Many products can be built much more quickly and cheaply by settling for good technology plus a bunch of hacks – human editing, partnerships, using 3rd party software – versus creating a perfect technology from scratch.
To this day, most of the work at MailFinch is still manual. Someone has to make sure a document gets printed, folded and stuffed into a printed & stamped envelope before handing it off to USPS. It’s not the sexiest solution, but consider the alternative: super-expensive but fully automated printing gear that costs more than most houses in the DC Metro area.
Not cool.
It turns out, I’m not the only one that did it this way. SpareFoot had no automation at the beginning either (viaJason Cohen):
Instead SpareFoot decided to automate nothing.

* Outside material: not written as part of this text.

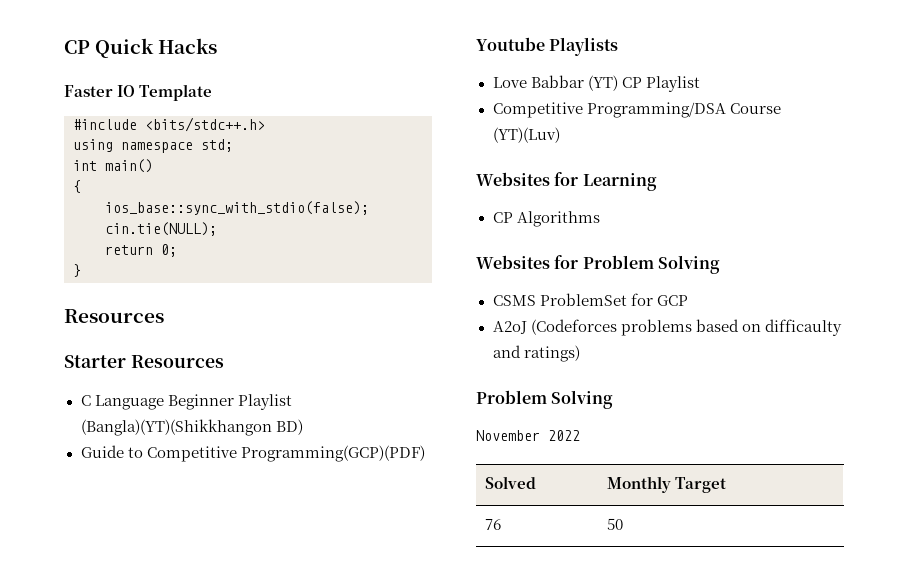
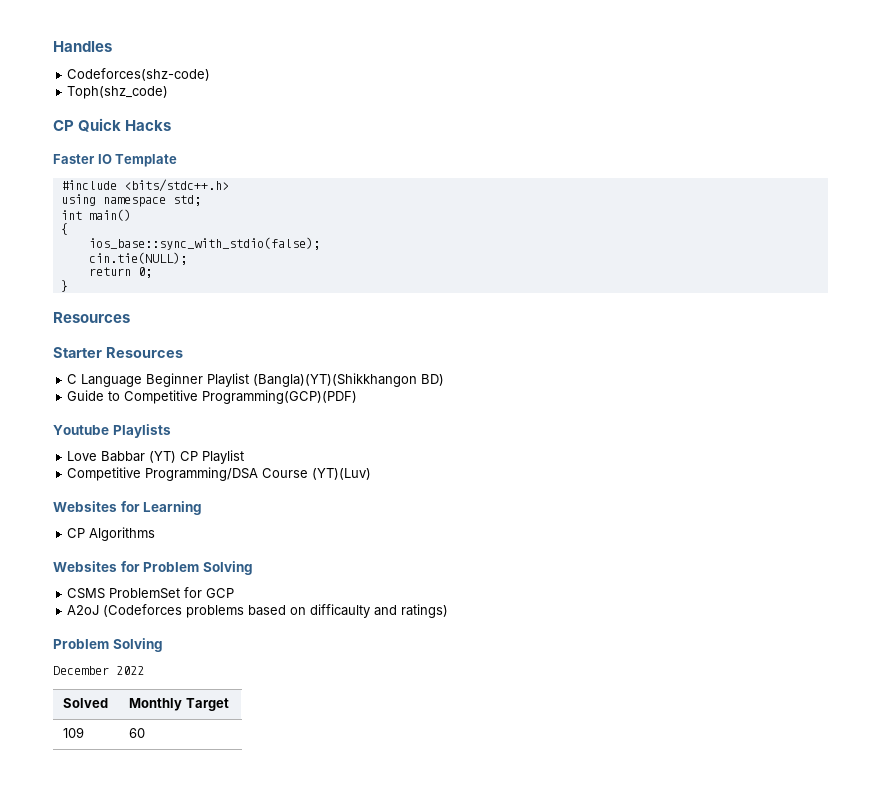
(64, 47) none -> [53,41,112,52] [67,68,211,81] [67,86,169,99] Handles // Codeforces(shz-code) // Toph(shz_code) //
[476,430,540,441] November -> [53,666,109,675] December
[485,519,502,530] [607,518,624,530] 76 | 50 -> [63,727,85,738] [129,728,146,738] 109 | 60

When a potential buyer made a search, they grabbed their email or phone number and said “Thanks, we’re going to find you a great deal by Thursday.” Then they banged the phone all day, calling up regional storage facilities. Their pitch was awesome: “I’ve got a lead for you; his name is John Doe and he’s looking for a 10×20 with air conditioning. If your rate is competitive, we can do the deal today. By the way, if you want us to send leads like this to you all the time, it’s $20/mo to list with us.”
A startup’s first priority is to find a workable business model. After all, you can’t optimize for a problem that you don’t have. Focus on building something people want. Once you start to see some traction, start to figure out how to extract some cash from them. It doesn’t have to be pretty, it just has to work – revenue solves everything when you’re an early stage startup.